What is needed: Reproduce each entry exactly as it reads. Leave the images out.

+++++

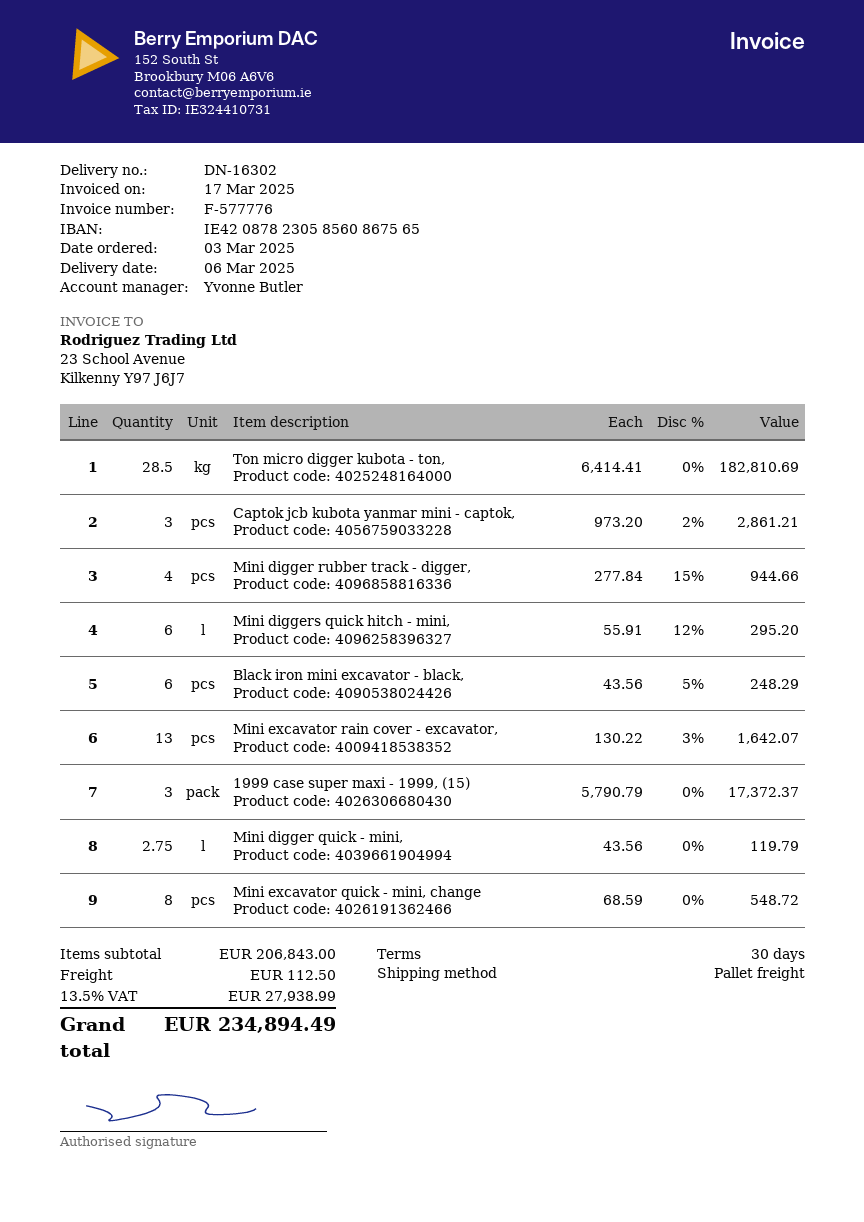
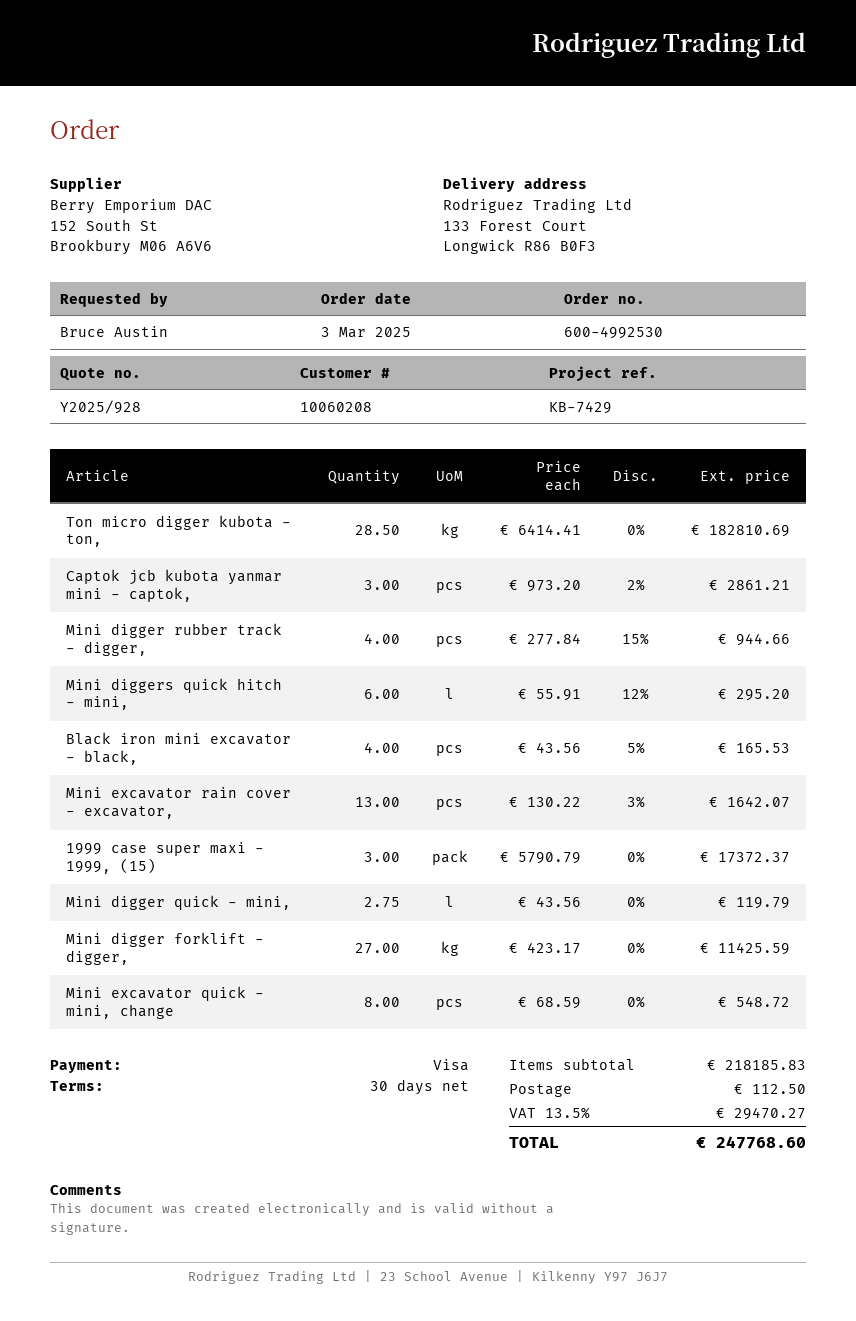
Black iron mini excavator - black,: 6 x 43.56 - 5% = 248.29 -> 4 x 43.56 - 5% = 165.53
Mini digger forklift - digger,: none -> 27 x 423.17 = 11425.59
subtotal: 206843.00 -> 218185.83
tax: 13.5% = 27938.99 -> 13.5% = 29470.27
total: 234894.49 -> 247768.60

+++++

Task result:
Black iron mini excavator - black,: 6 x 43.56 - 5% = 248.29 -> 4 x 43.56 - 5% = 165.53
Mini digger forklift - digger,: none -> 27 x 423.17 = 11425.59
subtotal: 206843.00 -> 218185.83
tax: 13.5% = 27938.99 -> 13.5% = 29470.27
total: 234894.49 -> 247768.60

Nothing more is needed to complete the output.